For a beautiful girl, of about my own age, and very nicely dressed, came up and spoke to the Sawyer (who stood at my side), and then, with a blush, took his grandson’s hand. Firm took off his hat to her very politely, but allowed her to see perhaps by his manner that he was particularly engaged just now; and the young lady, with a quick glance at me, walked off to rejoin her party. But a garrulous old negro servant, who seemed to be in attendance upon her, ran up and caught Firm by his coat, and peered up curiously at his face.

“How young massa’s poor nose dis long time? How him feel, spose now again?” he inquired, with a deferential grin. “Young massa ebber able take a pinch of good snuff? He! he! missy berry heavy den? Missy no learn to dance de nose polka den?”

“What on earth does he mean?” I could not help asking, in spite of our sorrowful farewell, as the negro went on with sundry other jokes and cackles at his own facetiousness. And then Uncle Sam, to divert my thoughts, while I waited for signal to say good-by, told me how Firm got a slight twist to his nose.

Ephraim Gundry had been well taught, in all the common things a man should learn, at a good quiet school at Frisco, which distinguished itself from all other schools by not calling itself a college. And when he was leaving to begin home life, with as much put into him as he could manage — for his nature was not bookish — when he was just seventeen years old, and tall and straight and upright, but not set into great bodily strength, which could not yet be expected, a terrible fire broke out in a great block of houses newly occupied, over against the school-house front. Without waiting for master’s leave or matron’s, the boys, in the Californian style, jumped over the fencing and went to help. And they found a great crowd collected, and flames flaring out of the top of the house. At the top of the house, according to a stupid and therefore general practice, was the nursery, made of more nurses than children, as often happens with rich people. The nurses had run away for their lives, taking two of the children with them; but the third, a fine little girl of ten, had been left behind, and now ran to the window with red hot flames behind her. The window was open, and barbs of fire, like serpents’ tongues, played over it.

“Jump, child, jump! for God’s sake, jump!” cried half a hundred people, while the poor scared creature quivered on the ledge, and shrank from the frightful depth below. At last, stung by a scorching volley, she gathered her night-gown tight, and leaped, trusting to the many faces and many arms raised toward her. But though many gallant men were there, only one stood fast just where she fell, and that one was the youth, Firm Gundry. Upon him she fell, like a stone from heaven, and though he held up his arms in the smoky glare, she came down badly: badly, at least, for him, but, as her father said, providentially; for one of her soles, or heels, alighted on the bridge of Ephraim’s young nose. He caught her on his chest, and forgetful of himself, he bore her to her friends triumphantly, unharmed, and almost smiling. But the symmetry of an important part of his face was spoiled forever.

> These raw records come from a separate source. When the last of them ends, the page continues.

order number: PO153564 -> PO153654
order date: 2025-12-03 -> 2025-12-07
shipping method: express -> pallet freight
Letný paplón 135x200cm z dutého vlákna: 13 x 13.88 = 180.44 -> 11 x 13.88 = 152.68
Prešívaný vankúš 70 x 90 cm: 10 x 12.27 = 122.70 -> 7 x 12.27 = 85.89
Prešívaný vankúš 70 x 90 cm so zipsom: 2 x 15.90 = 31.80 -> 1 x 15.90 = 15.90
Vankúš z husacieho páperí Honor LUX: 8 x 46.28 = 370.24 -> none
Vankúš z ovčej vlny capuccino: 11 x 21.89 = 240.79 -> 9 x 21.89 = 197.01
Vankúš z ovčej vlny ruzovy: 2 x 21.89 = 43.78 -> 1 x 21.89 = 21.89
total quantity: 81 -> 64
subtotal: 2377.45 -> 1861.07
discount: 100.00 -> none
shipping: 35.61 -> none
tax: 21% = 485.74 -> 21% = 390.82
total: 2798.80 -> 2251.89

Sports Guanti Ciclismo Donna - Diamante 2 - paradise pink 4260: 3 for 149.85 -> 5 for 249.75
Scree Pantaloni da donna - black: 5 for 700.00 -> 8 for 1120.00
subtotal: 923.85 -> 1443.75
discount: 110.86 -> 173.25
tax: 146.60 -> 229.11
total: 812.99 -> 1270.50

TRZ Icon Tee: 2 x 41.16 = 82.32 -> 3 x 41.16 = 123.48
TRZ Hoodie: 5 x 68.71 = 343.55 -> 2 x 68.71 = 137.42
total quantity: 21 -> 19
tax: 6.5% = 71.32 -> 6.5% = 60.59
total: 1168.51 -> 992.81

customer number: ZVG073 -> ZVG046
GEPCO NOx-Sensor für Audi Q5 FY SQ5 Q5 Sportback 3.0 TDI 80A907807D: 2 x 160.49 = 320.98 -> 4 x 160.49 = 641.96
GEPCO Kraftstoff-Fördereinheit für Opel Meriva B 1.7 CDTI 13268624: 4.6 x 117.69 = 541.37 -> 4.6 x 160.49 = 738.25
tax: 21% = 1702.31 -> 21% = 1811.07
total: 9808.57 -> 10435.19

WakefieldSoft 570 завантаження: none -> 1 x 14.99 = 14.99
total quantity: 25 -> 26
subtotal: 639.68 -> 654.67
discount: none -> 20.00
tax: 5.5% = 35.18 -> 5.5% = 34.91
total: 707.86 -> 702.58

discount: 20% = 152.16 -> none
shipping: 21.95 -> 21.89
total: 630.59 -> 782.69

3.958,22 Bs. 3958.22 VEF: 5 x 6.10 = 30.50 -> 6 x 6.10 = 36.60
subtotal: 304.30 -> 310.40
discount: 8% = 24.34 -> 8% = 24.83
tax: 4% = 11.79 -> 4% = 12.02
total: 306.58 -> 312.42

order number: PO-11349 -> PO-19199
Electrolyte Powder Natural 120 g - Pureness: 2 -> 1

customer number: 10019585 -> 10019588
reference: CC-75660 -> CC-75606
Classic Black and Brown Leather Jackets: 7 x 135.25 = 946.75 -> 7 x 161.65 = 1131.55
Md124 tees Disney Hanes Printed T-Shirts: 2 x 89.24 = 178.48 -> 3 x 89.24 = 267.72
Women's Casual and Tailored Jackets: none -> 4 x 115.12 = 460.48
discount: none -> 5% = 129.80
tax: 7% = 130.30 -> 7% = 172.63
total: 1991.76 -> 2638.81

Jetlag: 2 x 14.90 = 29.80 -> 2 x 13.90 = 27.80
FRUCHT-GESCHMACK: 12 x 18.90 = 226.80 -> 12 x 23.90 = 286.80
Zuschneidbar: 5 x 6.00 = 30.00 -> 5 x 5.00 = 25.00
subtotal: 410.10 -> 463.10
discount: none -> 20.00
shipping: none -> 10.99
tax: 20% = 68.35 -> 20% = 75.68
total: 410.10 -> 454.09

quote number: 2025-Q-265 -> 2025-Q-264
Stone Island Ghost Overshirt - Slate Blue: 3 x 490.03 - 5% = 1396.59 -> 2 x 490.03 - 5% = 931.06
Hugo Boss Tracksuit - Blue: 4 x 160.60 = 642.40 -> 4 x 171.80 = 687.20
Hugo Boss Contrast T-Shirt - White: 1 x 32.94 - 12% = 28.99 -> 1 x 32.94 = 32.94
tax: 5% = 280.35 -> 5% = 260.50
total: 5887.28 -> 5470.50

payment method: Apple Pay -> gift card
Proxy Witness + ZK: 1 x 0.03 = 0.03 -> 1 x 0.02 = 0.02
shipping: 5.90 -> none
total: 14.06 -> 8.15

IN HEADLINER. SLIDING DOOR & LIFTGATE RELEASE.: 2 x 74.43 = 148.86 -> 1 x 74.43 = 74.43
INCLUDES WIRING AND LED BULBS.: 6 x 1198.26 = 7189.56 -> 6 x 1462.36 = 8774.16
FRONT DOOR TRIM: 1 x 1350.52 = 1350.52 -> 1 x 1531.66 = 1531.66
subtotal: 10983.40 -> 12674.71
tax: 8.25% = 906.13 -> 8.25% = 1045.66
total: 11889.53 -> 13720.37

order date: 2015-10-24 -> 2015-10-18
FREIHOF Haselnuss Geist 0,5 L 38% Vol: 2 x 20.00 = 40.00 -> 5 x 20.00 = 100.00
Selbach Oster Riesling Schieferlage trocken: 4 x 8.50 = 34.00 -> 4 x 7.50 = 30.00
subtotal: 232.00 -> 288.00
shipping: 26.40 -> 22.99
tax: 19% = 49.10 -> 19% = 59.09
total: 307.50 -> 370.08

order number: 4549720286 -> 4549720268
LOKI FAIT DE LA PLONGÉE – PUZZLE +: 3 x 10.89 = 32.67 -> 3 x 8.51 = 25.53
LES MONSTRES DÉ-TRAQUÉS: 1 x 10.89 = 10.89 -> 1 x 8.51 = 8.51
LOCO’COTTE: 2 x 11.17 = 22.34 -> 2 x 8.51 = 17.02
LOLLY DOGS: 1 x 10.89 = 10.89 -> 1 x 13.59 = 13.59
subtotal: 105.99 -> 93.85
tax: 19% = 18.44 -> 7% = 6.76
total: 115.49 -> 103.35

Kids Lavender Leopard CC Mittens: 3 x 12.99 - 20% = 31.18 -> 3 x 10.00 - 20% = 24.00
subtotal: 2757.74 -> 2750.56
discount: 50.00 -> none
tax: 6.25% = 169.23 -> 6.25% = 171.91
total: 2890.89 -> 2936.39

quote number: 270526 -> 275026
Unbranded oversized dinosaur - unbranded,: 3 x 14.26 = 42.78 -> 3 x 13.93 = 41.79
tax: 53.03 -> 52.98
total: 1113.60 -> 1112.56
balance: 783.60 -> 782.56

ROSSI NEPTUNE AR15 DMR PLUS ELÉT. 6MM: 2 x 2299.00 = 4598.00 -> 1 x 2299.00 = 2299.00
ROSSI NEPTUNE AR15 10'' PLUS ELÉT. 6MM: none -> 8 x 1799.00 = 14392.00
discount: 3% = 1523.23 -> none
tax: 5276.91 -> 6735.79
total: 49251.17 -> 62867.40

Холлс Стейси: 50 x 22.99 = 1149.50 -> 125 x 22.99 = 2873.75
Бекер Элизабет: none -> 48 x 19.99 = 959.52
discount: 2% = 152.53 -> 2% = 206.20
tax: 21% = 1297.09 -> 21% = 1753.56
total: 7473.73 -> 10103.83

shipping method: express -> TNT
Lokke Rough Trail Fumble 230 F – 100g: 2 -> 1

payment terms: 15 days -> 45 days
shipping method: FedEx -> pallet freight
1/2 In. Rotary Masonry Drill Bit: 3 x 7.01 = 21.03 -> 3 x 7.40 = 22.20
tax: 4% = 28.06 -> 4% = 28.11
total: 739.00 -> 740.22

When I heard of this noble affair, and thought of my own pusillanimous rendering — for verily I had been low enough, from rumors of Firm’s pugnacity, to attribute these little defects of line to some fisticuffs with some miner — I looked at Firm’s nose through the tears in my eyes, and had a great mind not to go away at all. For what is the noblest of all things in man — as I bitterly learned thereafter, and already had some guesses? Not the power of moving multitudes with eloquence or by orders; not the elevation of one tribe through the lowering of others, nor even the imaginary lift of all by sentiments as yet above them: there may be glory in all of these, but the greatness is not with them. It remains with those who behave like Firm, and get their noses broken.

However, I did not know those things at that time of life, though I thought it right for every man to be brave and good; and I could not help asking who the young lady was, as if that were part of the heroism. The Sawyer, who never was unready for a joke, of however ancient quality, gave a great wink at Firm (which I failed to understand), and asked him how much the young lady was worth. He expected that Firm would say, “Five hundred thousand dollars”— which was about her value, I believe — and Uncle Sam wanted me to hear it; not that he cared a single cent himself, but to let me know what Firm could do.

Firm, however, was not to be led into any trap of that sort. He knew me better than the old man did, and that nothing would stir me to jealousy, and he quite disappointed the Sawyer.

“I have never asked what she is worth,” he said, with a glance of contempt at money; “but she scarcely seems worth looking at, compared — compared with certain others.”

In the distance I saw the young lady again, attempting no attraction, but walking along quite harmlessly, with the talkative negro after her. It would have been below me to pursue the subject, and I waited for others to re-open it; but I heard no more about her until I had been for more than a week at sea, and was able again to feel interest. Then I heard that her name was Annie Banks, of the firm of Heniker, Banks, and Co., who owned the ship I sailed in.

But now it was nothing to me who she was, or how beautiful, or how wealthy, when I clung for the last time to Uncle Sam, and implored him not to forget me. Over and over again he promised to be full of thoughts of me, even when the new mill was started, which would be a most trying time. He bowed his tall white head into my sheveled hair, and blessed and kissed me, although I never deserved it, and a number of people were looking on. Then I laid my hand in Firm’s, and he did not lift it to his lips, or sigh, but pressed it long and softly, and looked into my eyes without a word. And I knew that there would be none to love like them, wherever I might go.

But the last of all to say “good-by” was my beloved Jowler. He jumped into the boat after me (for we were obliged to have a boat, the ship having laden further down), and he put his fore-paws on my shoulders, and whined and drooped his under-jaw. And when he looked at me as he used, to know whether I was in fun or earnest, with more expression in his bright brown eyes than any human being has, I fell back under his weight and sobbed, and could not look at any one.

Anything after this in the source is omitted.